On 5 April 2023, Schröder signed a three year A team contract with BK Häcken, after training with BK Häcken in the fall and playing for IFK Björkö. On 27 April 2023, she was brought on as a substitute for Rosa Kafaji, making her league debut for the club, and scored in the 90th+6th minute, becoming the first player born in 2007 to score a goal in the Damallsvenskan.
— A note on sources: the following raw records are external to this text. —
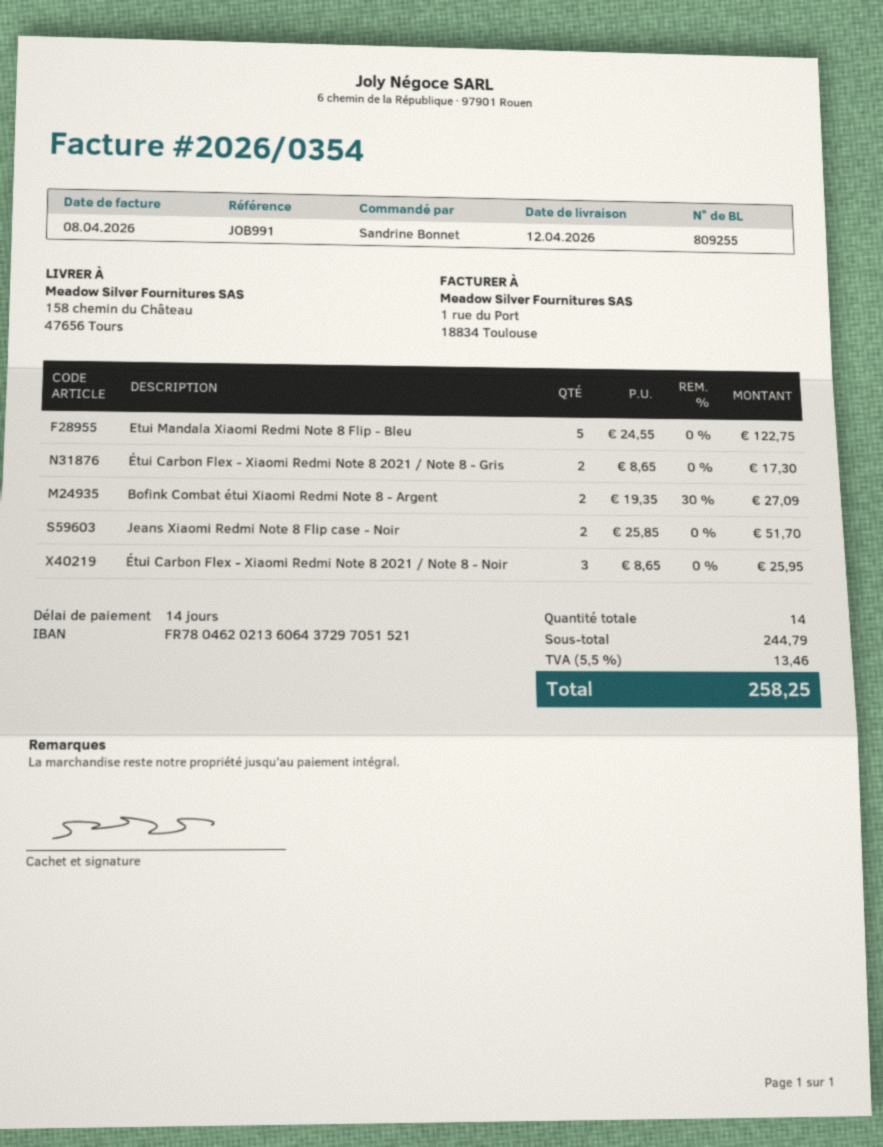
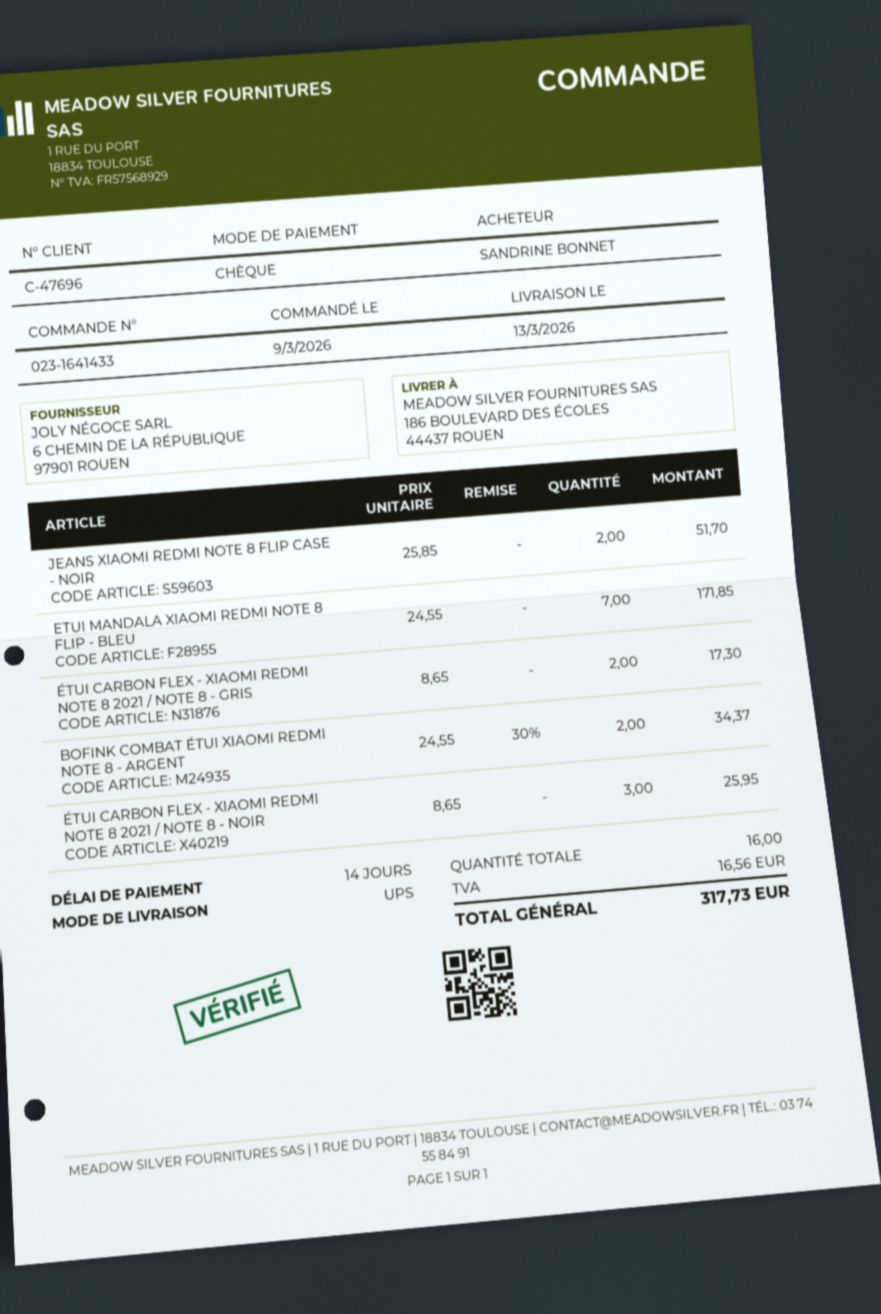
delivery date: 2026-04-12 -> 2026-03-13
ship to: 158 chemin du Château, 47656 Tours -> 186 BOULEVARD DES ÉCOLES, 44437 ROUEN
Etui Mandala Xiaomi Redmi Note 8 Flip - Bleu: 5 x 24.55 = 122.75 -> 7 x 24.55 = 171.85
Bofink Combat étui Xiaomi Redmi Note 8 - Argent: 2 x 19.35 - 30% = 27.09 -> 2 x 24.55 - 30% = 34.37
total quantity: 14 -> 16
tax: 13.46 -> 16.56
total: 258.25 -> 317.73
In October 2023, Schröder scored her first goal in the UEFA Women's Champions League against FC Twente.

===Real Madrid===
On 23 June 2026, Schröder signed with Liga F club Real Madrid for a potentially world record transfer fee.

==International career==

In August 2022, Schröder was called up to the Sweden U15s for a training tournament in Norway.

In July 2023, Schröder was selected in the Swedish U16s for the Nordic Cup, and scored four goals in three matches, becoming the top scorer of the Swedish team in the tournament.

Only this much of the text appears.